Asking yourself how or whether your thoughts are helping you will stop those harmful thoughts in their tracks. Next ask yourself what is one thing you can do right now – no matter how small - that can help improve the situation.

Even if your action is tiny, you will be doing something constructive, which will inspire more constructive steps - and that's a much more productive and mentally stable place to be than simply letting your worrying thoughts continue to bounce around inside your head.

You Even Get to Choose Your Own Perspective

Just as important as taking steps to maintain a healthy perspective is first understanding that you get to choose your own perspective.

So you might be thinking that choosing your own perspective is fine for when times are good. But in these times of unprecedented stress, we can’t just be expected to rise above it all and choose whatever perspective we want. Right?


Victor Frankl, an eminent psychologist who founded the field of logotherapy, was a Holocaust survivor who spent several grueling years in Auschwitz and other concentration camps. He observed how fellow inmates responded to the unspeakable challenges they faced. Frankl wrote:

“We who lived in concentration camps can remember the men who walked through the huts comforting others, giving away their last piece of bread. They may have been few in number, but they offer sufficient proof that everything can be taken from a man but one thing: the last of the human freedoms – to choose one’s attitude in any given set of circumstances, to choose one’s own way.”

Victor Frankl was writing about choosing your own attitude in Auschwitz. Let that sink in.

He wasn’t talking about a potential toilet paper shortage. Or having to stay in your home and connect to others via Zoom. Or even confronting a pandemic. He was talking about choosing your own attitude in the midst of a genocide.

Thankfully, whatever our challenges, they are not the challenges that Victor Frankl observed and encountered. We too, have the option to choose our own attitude, our own perspective.

That doesn’t mean it’s easy – but it is possible. Constantly reminding yourself that you have the power to choose will help you not only to reduce your stress levels, but to affirmatively cultivate the kind of resilience that will enable you to thrive and emerge stronger on the other side of this pandemic.

How do you choose your attitude? One way to start is to simply decide which attitudes and which perspectives will best serve you right now.

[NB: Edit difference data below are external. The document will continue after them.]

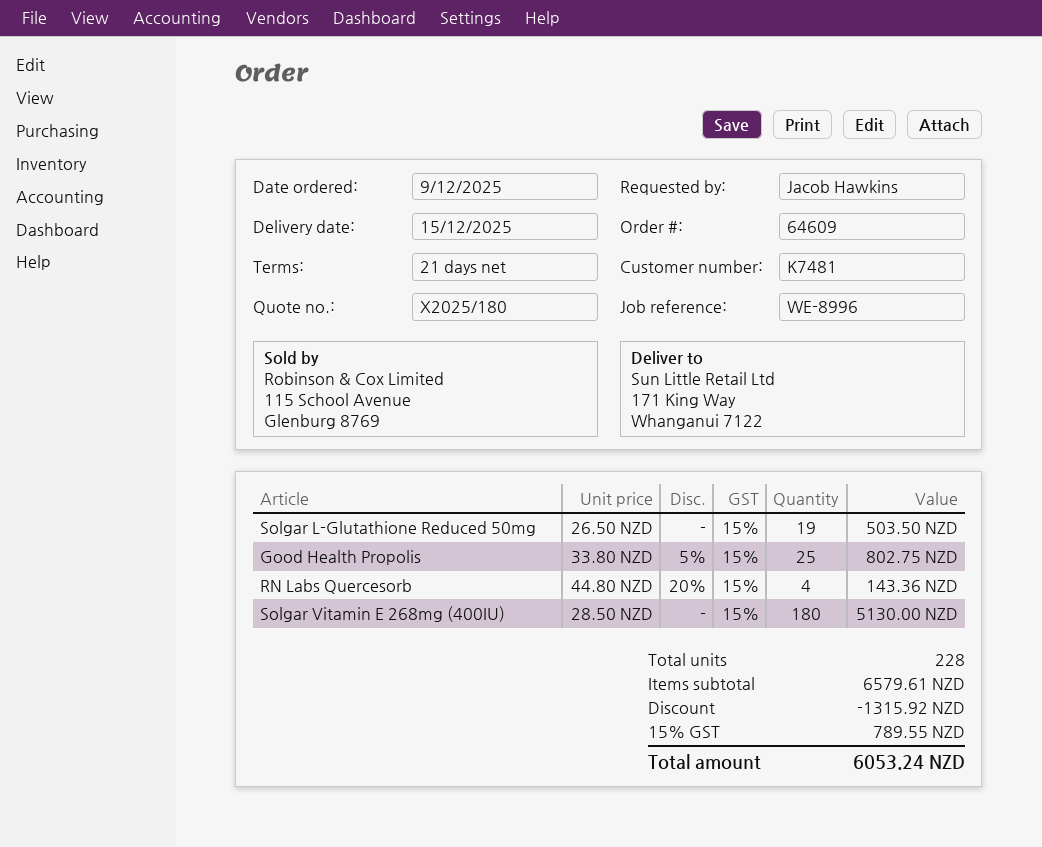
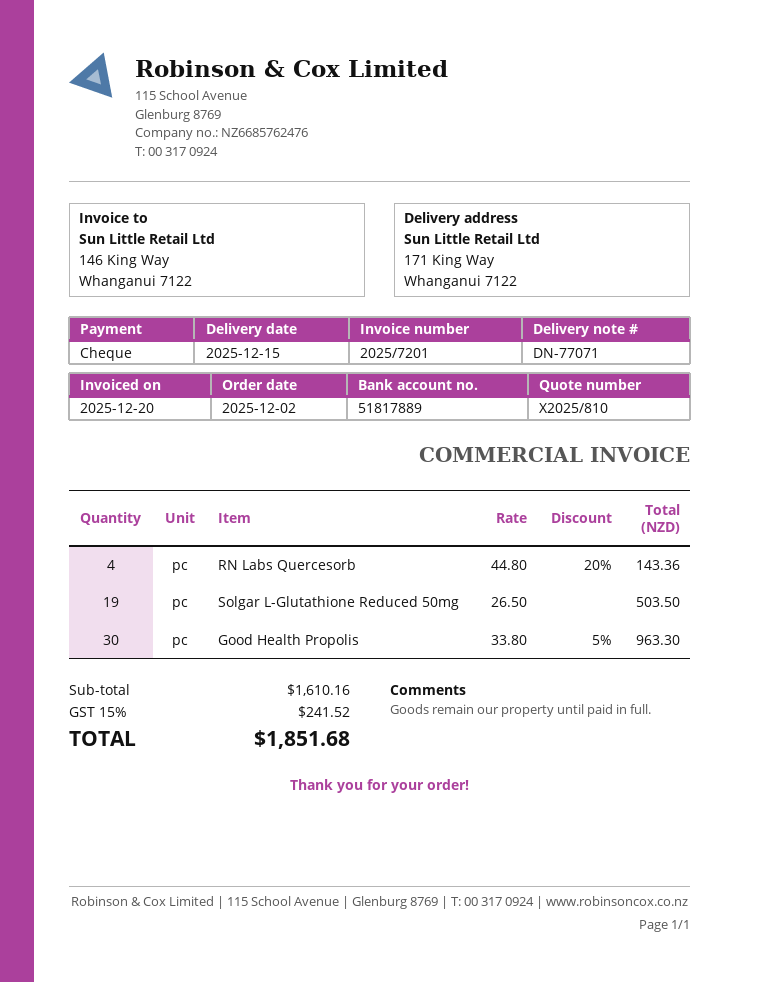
quote number: X2025/180 -> X2025/810
order date: 2025-12-09 -> 2025-12-02
Good Health Propolis: 25 x 33.80 - 5% = 802.75 -> 30 x 33.80 - 5% = 963.30
Solgar Vitamin E 268mg (400IU): 180 x 28.50 = 5130.00 -> none
subtotal: 6579.61 -> 1610.16
discount: 1315.92 -> none
tax: 15% = 789.55 -> 15% = 241.52
total: 6053.24 -> 1851.68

This isn’t about positive thinking. This isn’t about ignoring the very real challenges in front of you. Victor Frankl wasn’t thinking positively. He knew he was in Auschwitz. He was fully aware of the daily struggle for existence. But he understood that even there, in the middle of a death camp, his power to choose his own attitude was internal and so it could never be taken away from him by an external force. And so it is for you too.

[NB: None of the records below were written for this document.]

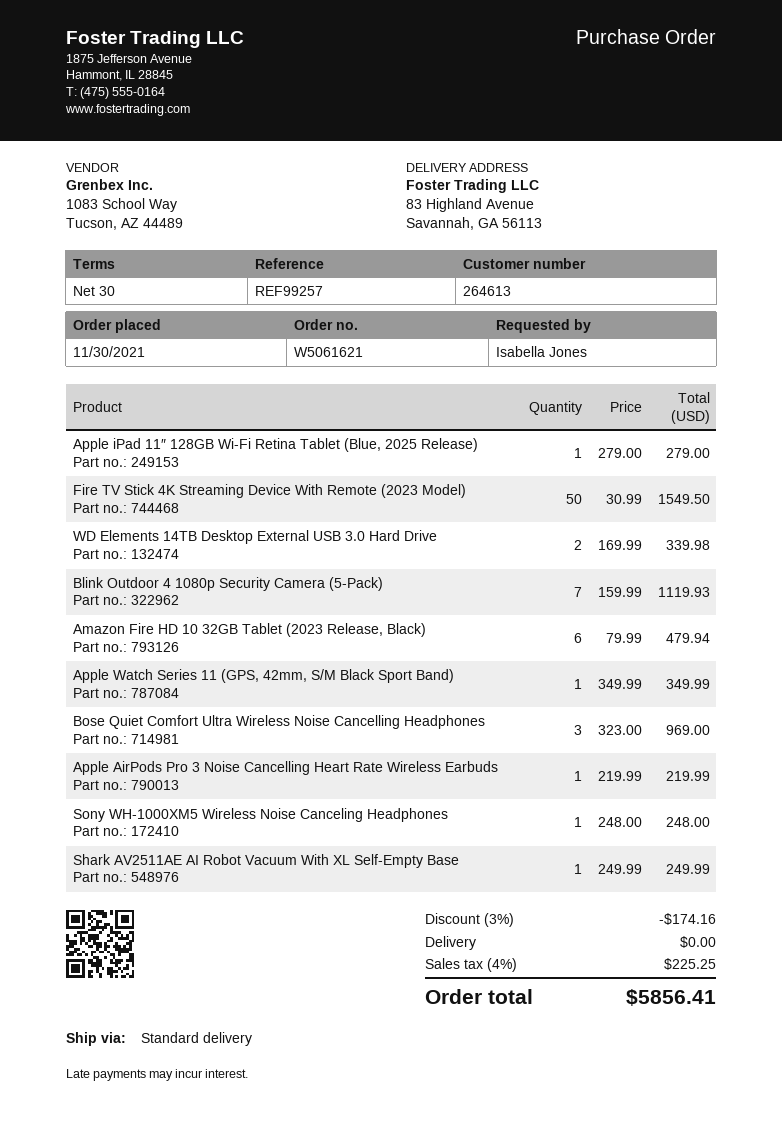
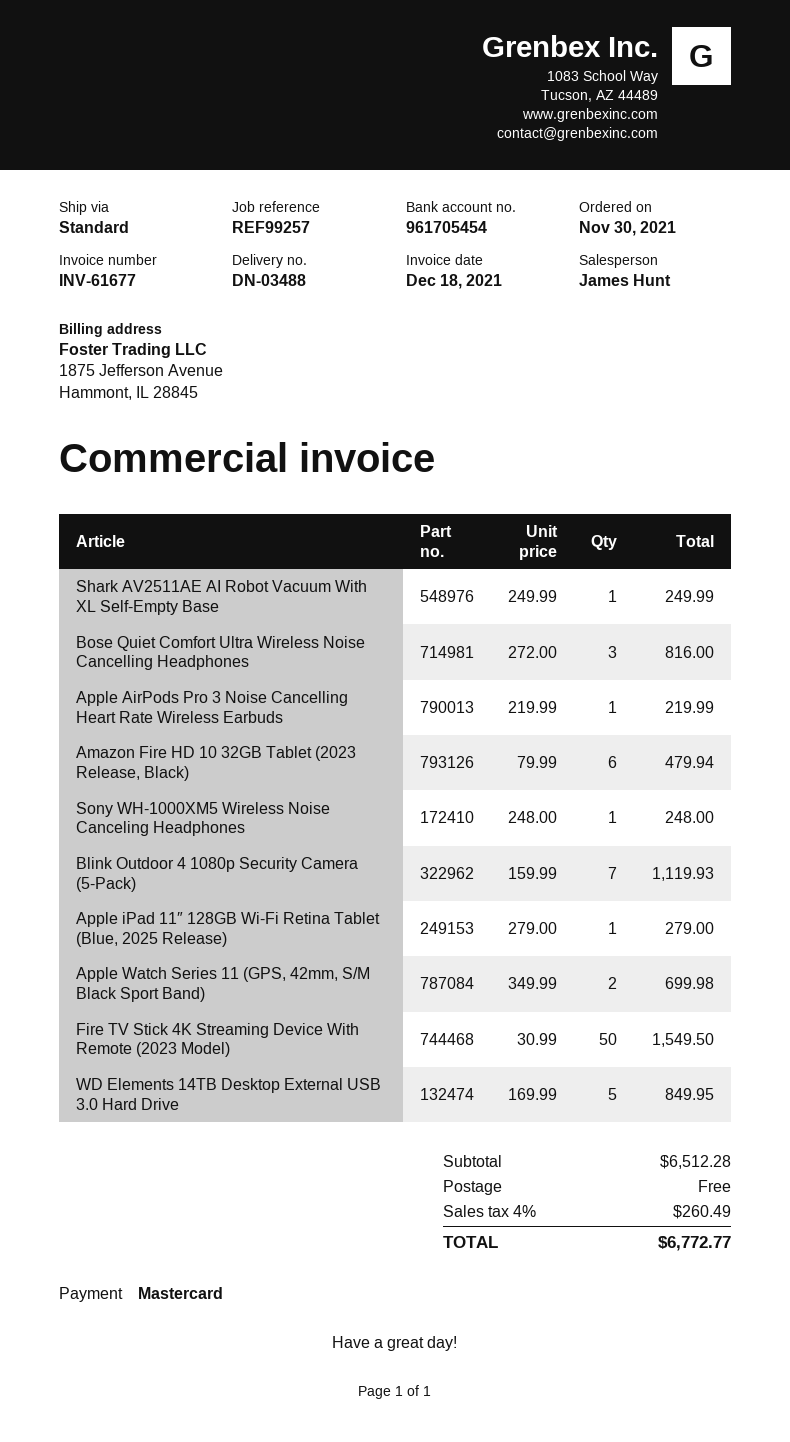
WD Elements 14TB Desktop External USB 3.0 Hard Drive: 2 x 169.99 = 339.98 -> 5 x 169.99 = 849.95
Apple Watch Series 11 (GPS, 42mm, S/M Black Sport Band): 1 x 349.99 = 349.99 -> 2 x 349.99 = 699.98
Bose Quiet Comfort Ultra Wireless Noise Cancelling Headphones: 3 x 323.00 = 969.00 -> 3 x 272.00 = 816.00
discount: 3% = 174.16 -> none
tax: 4% = 225.25 -> 4% = 260.49
total: 5856.41 -> 6772.77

In addition to deliberately choosing your own attitude, taking affirmative steps to reach out to those around you will give you a perspective beyond yourself and your own challenges, and give you a feeling of agency – a sense that you are doing something helpful to others and not just worrying.

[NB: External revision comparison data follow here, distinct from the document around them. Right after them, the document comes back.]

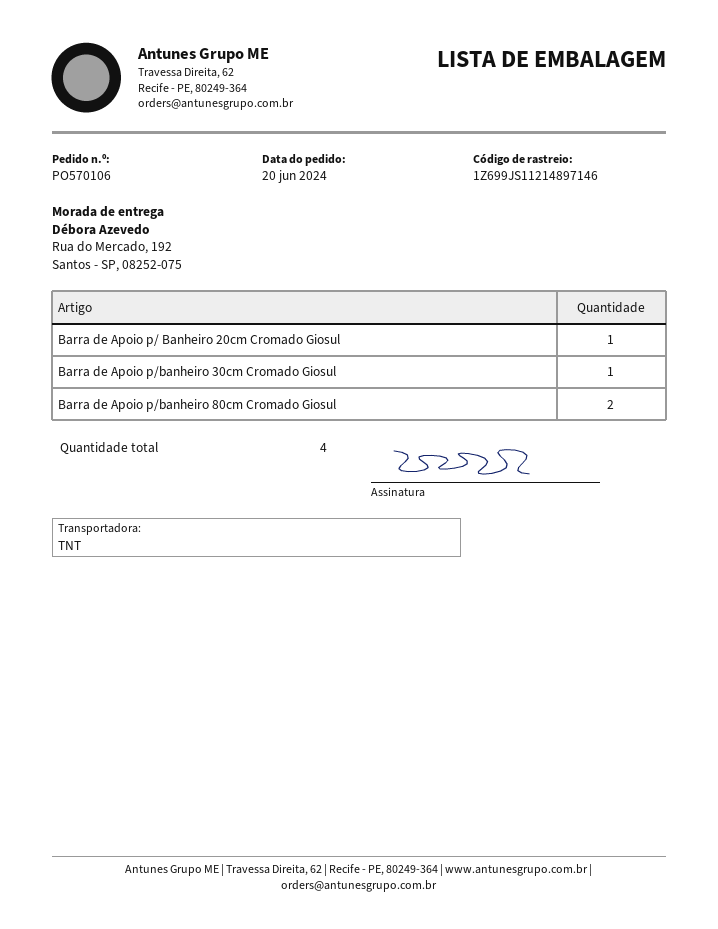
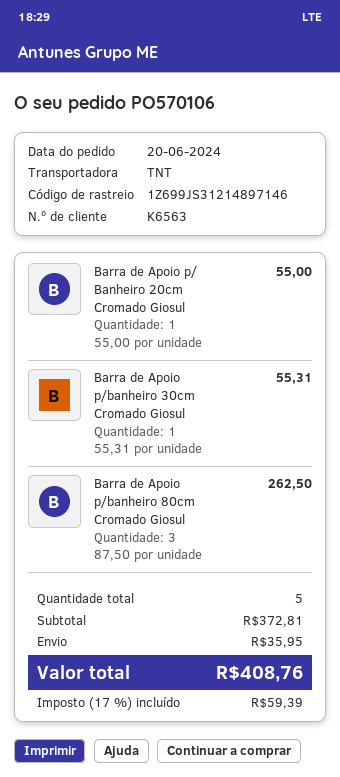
tracking number: 1Z699JS11214897146 -> 1Z699JS31214897146
Barra de Apoio p/banheiro 80cm Cromado Giosul: 2 -> 3
total quantity: 4 -> 5

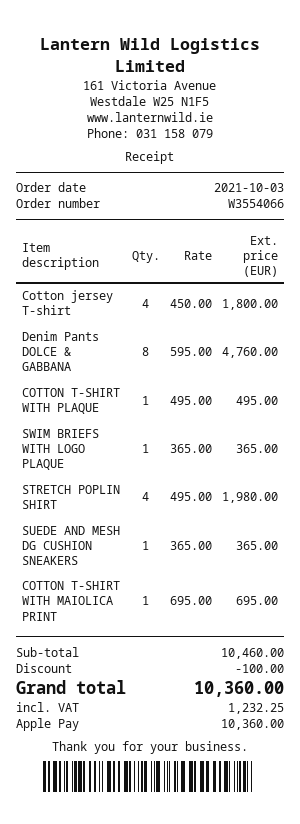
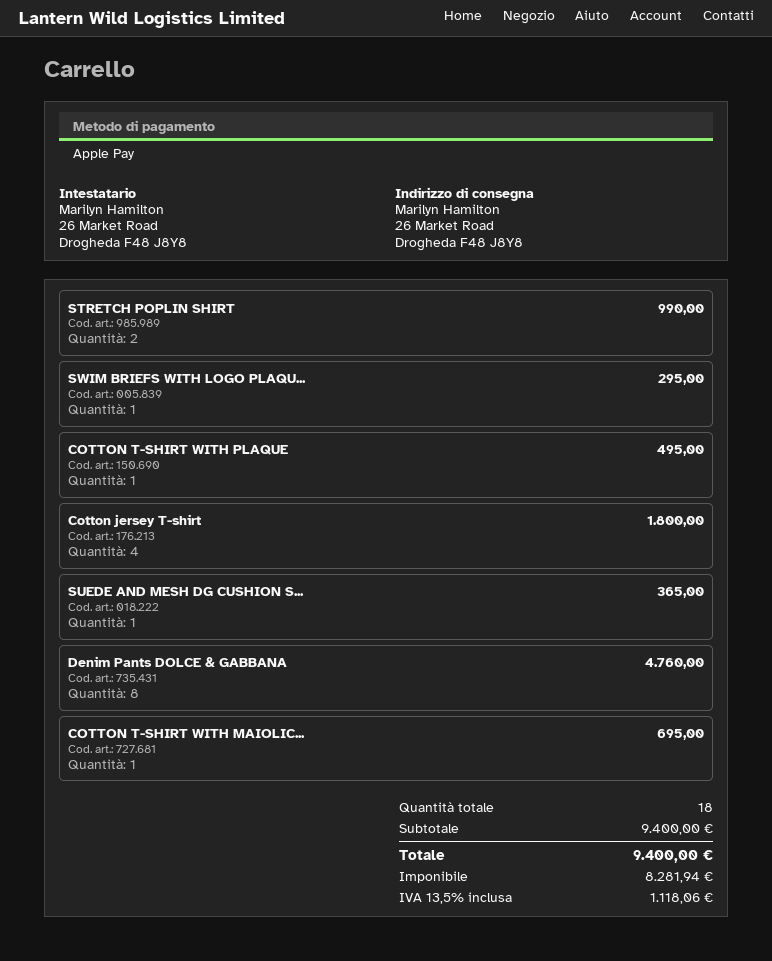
SWIM BRIEFS WITH LOGO PLAQUE: 1 for 365.00 -> 1 for 295.00
STRETCH POPLIN SHIRT: 4 for 1980.00 -> 2 for 990.00
subtotal: 10460.00 -> 9400.00
discount: 100.00 -> none
tax: 1232.25 -> 1118.06
total: 10360.00 -> 9400.00

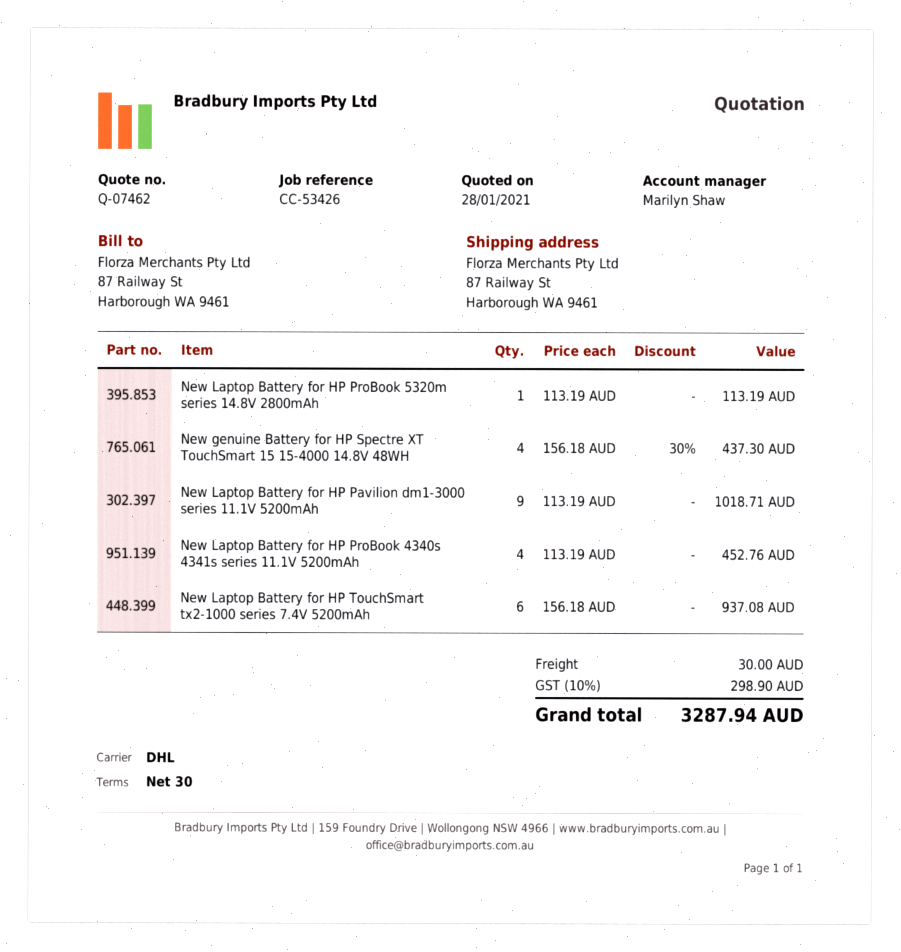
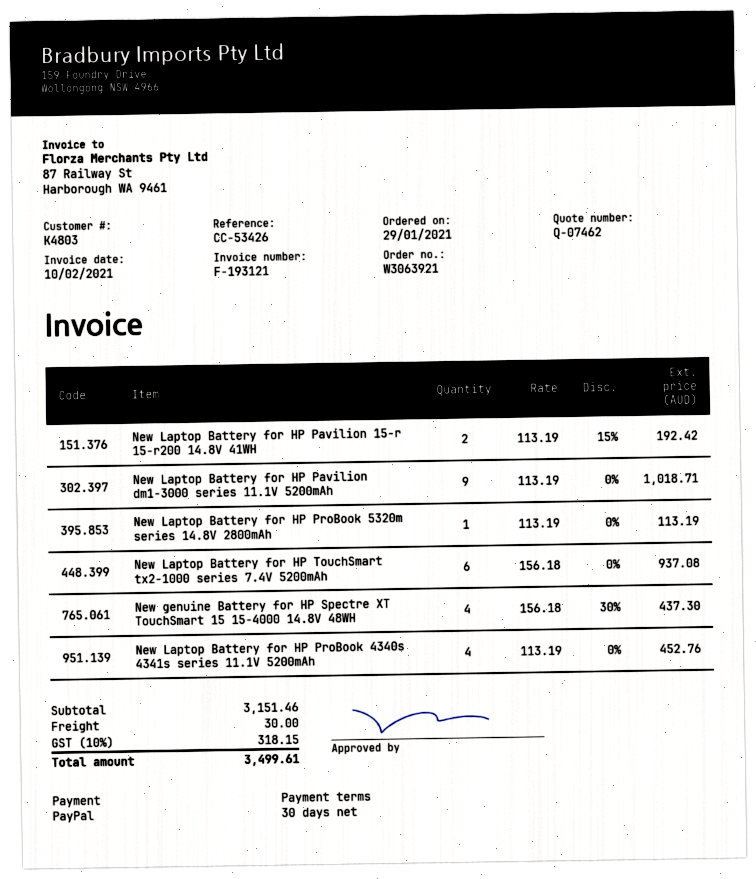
New Laptop Battery for HP Pavilion 15-r 15-r200 14.8V 41WH: none -> 2 x 113.19 - 15% = 192.42
tax: 10% = 298.90 -> 10% = 318.15
total: 3287.94 -> 3499.61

If you are in a position to give charity to organizations that are helping people through this pandemic, that is a great way to reach out. But even if the last few weeks have left you financially challenged, there are many affirmative steps you can take that cost no money at all.

Some are volunteering to take food and supplies to the elderly who cannot leave their homes. Others are offering skills or services they can provide over the internet to those who need them.

Even very small gestures can make a big difference. In addition to donating to organizations and offering my services to those who need them, I am contacting two people each day to check in on them and ask how they are doing. Friends, family members, acquaintances, people from high school I haven’t spoken to in years. In almost every case, they have been grateful that someone reached out with a caring attitude.

So now it’s your turn.

It’s easy to be stressed right now but it’s not going to help you. Instead, decide which perspective will best serve you over the coming weeks and months. Determine which attitudes will give you the most strength to meet your challenges. Choose a few of the suggestions in this article and start moving forward.